Key Questions Answered
- •HR-to-VC Framework: Early-stage investing maps precisely onto three HR functions: sourcing (recruiting), selecting (behavioral interviewing), and servicing (enabling performance). Holloway argues operators with deep people-systems experience are systematically underrepresented in venture despite possessing the exact skill set required. Founders seeking investors should evaluate whether their cap table includes someone who can handle 2AM calls about personnel crises, not just financial modeling.
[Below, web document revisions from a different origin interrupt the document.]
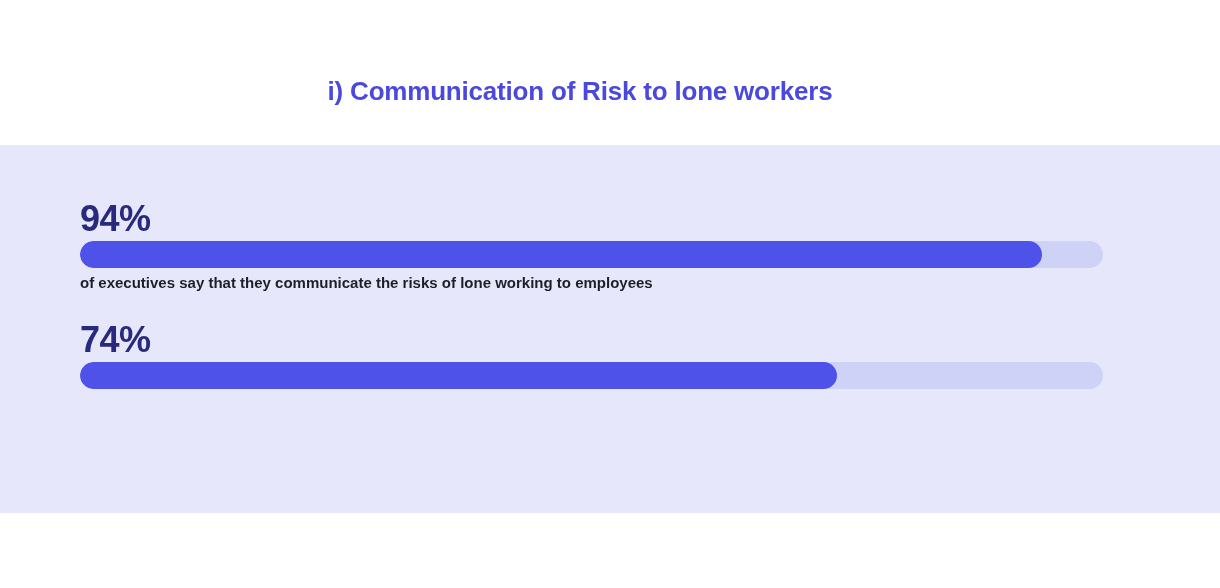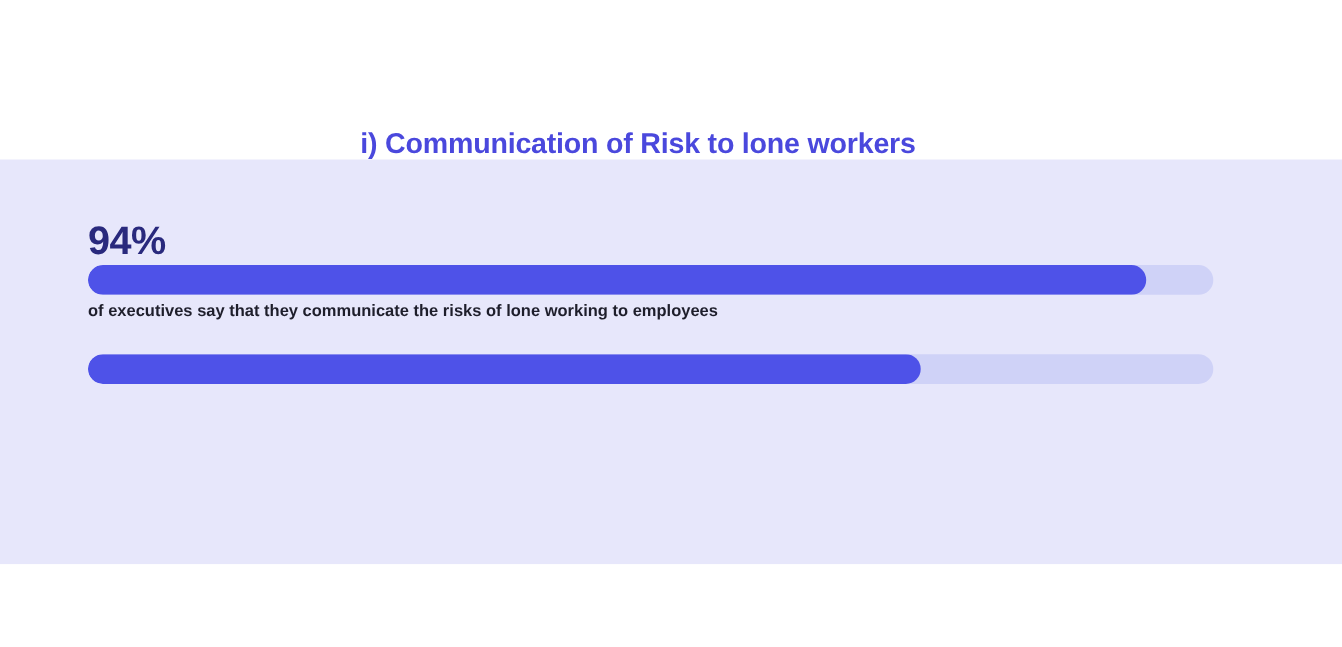--- a/index.html
+++ b/index.html
@@ -28,7 +28,7 @@
   .header {
     height: 145px;
     display: flex;
-    align-items: flex-end;
+    align-items: center;
     justify-content: center;
     padding-top: 38px;
     padding-right: 60px; 

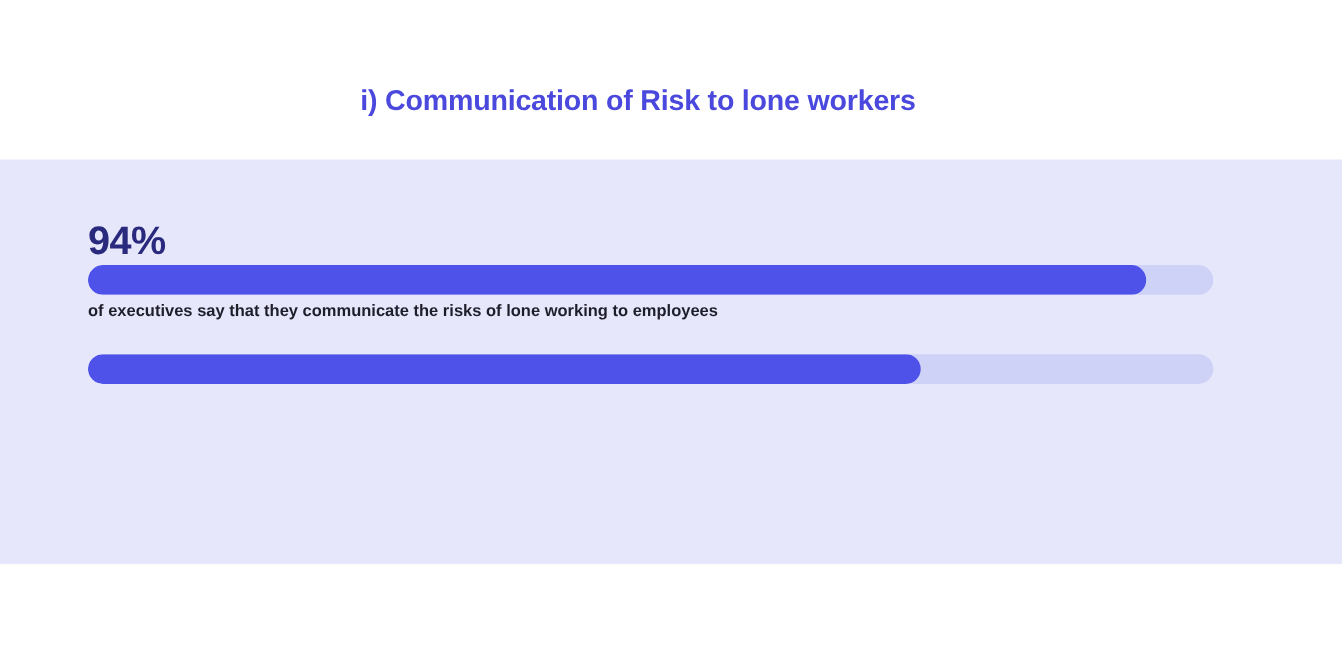--- a/index.html
+++ b/index.html
@@ -103,6 +103,7 @@
     </div>
 
     <div class="stat">
+      <div class="percent">74%</div>
       <div class="bar-track">
         <div class="bar-fill" style="width: 74%;"></div>
       </div>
- •Cerebro Operating System: 776 built proprietary software called Cerebro to scale network access across their portfolio. Founders self-service introductions by setting parameters targeting specific roles (e.g., CMOs in a given sector), generating outreach drafts, and accessing the firm's full network without waiting for a partner to manually search their rolodex. All firm activity—calls, support interactions, deal notes—logs into Cerebro and is visible on 776's public homepage.
- •Hiring Timing: "Hire When It Hurts": Founders should perform a role themselves for several months before hiring for it. This builds genuine understanding of the job requirements, creates empathy for the incoming hire, and produces more accurate interview criteria. Holloway reports that every time she or portfolio founders compromised on this principle and hired prematurely, meaningful failures followed. The brain space freed after a well-timed hire directly enables innovation.
- •Termination Speed as Risk Management: The single most common founder mistake is delaying terminations. Across two decades of hiring and firing, no founder has ever told Holloway they regret letting someone go—every founder says they should have acted sooner. Holloway frames human capital work as risk management disguised as empathy: prolonging a misfit hire compounds failure for both parties and the business, while a clear, fast exit lets the departing employee invest in a role where they can succeed.
- •Founder Interviewing: Behavioral Over Credential: 776 indexes heavily on founder over product at early stage, using behavioral and values-based questions rather than credential or technical qualification checks. Holloway's investment in StarCloud (data centers in space) originated from a dinner conversation about wormholes and personal milestones—never a formal pitch. The goal is understanding how a founder's mind works and what their value system is, because the product will change many times before any liquidity event.
- •Restoring Social Contract Before Adding Process: At Reddit, Holloway's initial board mandate was to add process and mature the organization. Her actual diagnosis was a broken social contract, not missing systems. She spent her first weeks conducting multi-hour one-on-one sessions with all 75 employees, identified their shared identity as Redditors, and translated the community governance norms they already practiced online into an internal cultural framework. Revenue began recovering only after that social foundation was rebuilt.
Notable Moment
When Holloway pitched an internal investment in StarCloud—a company building data centers in space—colleagues and external founders in terrestrial data centers dismissed it as audacious and even hostile. She persisted through repeated deals meetings on pure founder conviction. Within one month of closing the check, Elon Musk, Sam Altman, and Jeff Bezos publicly validated the space.